-- Records shown --
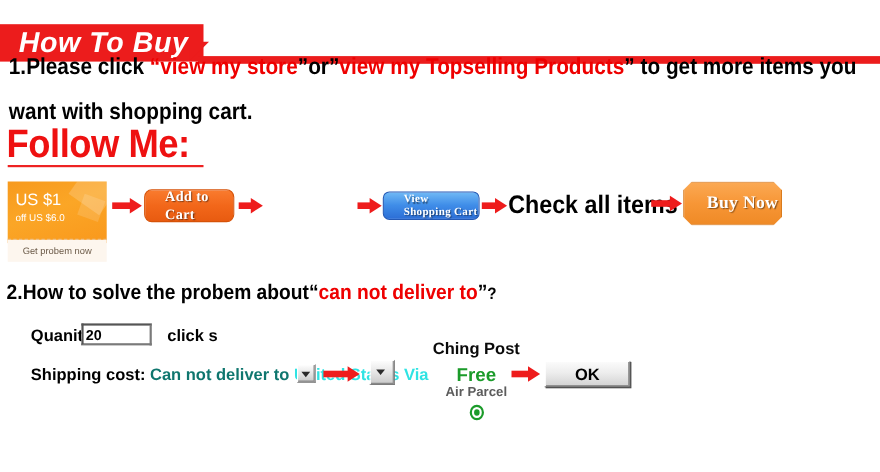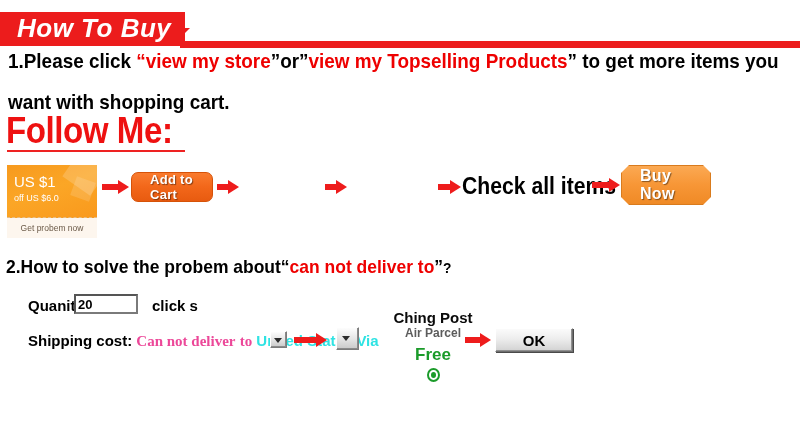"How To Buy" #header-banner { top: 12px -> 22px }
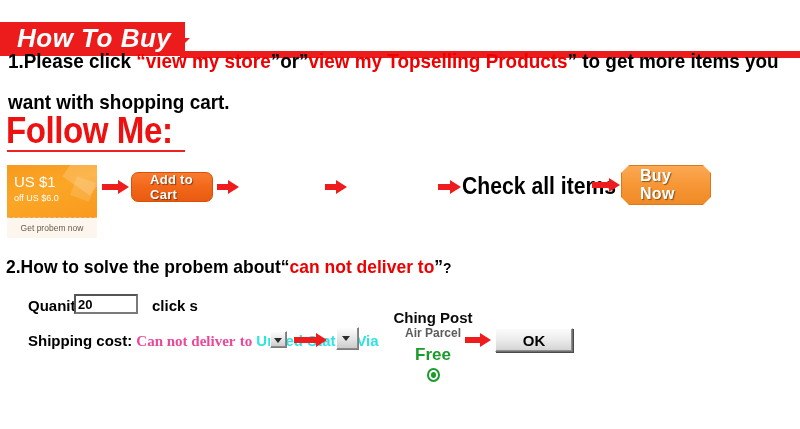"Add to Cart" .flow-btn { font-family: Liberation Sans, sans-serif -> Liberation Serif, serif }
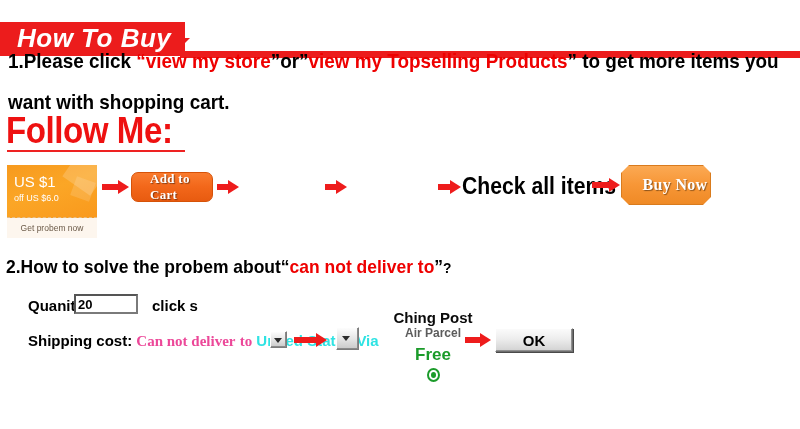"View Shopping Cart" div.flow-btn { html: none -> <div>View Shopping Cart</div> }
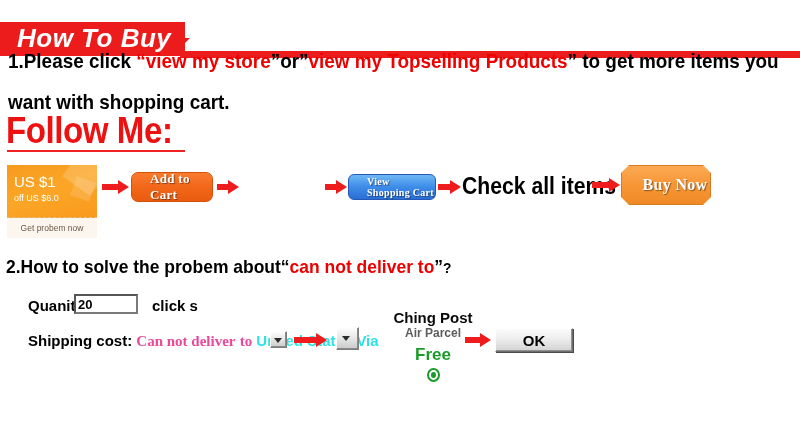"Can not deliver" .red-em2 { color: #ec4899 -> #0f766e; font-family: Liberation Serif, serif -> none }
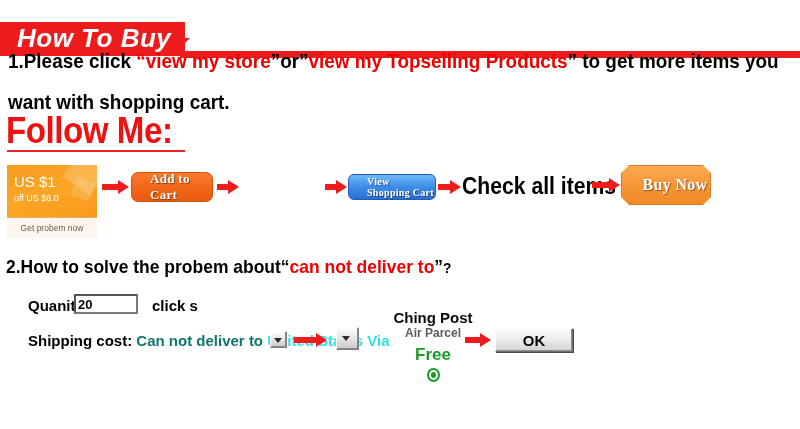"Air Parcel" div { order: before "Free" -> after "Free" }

-- Aim of the task --
Nothing but an exact copy belongs in the answer: the lines from the top of the records through the line containing "html: none ->", minus the pictures.

-- Result for this exercise --
"How To Buy" #header-banner { top: 12px -> 22px }
"Add to Cart" .flow-btn { font-family: Liberation Sans, sans-serif -> Liberation Serif, serif }
"View Shopping Cart" div.flow-btn { html: none -> <div>View Shopping Cart</div> }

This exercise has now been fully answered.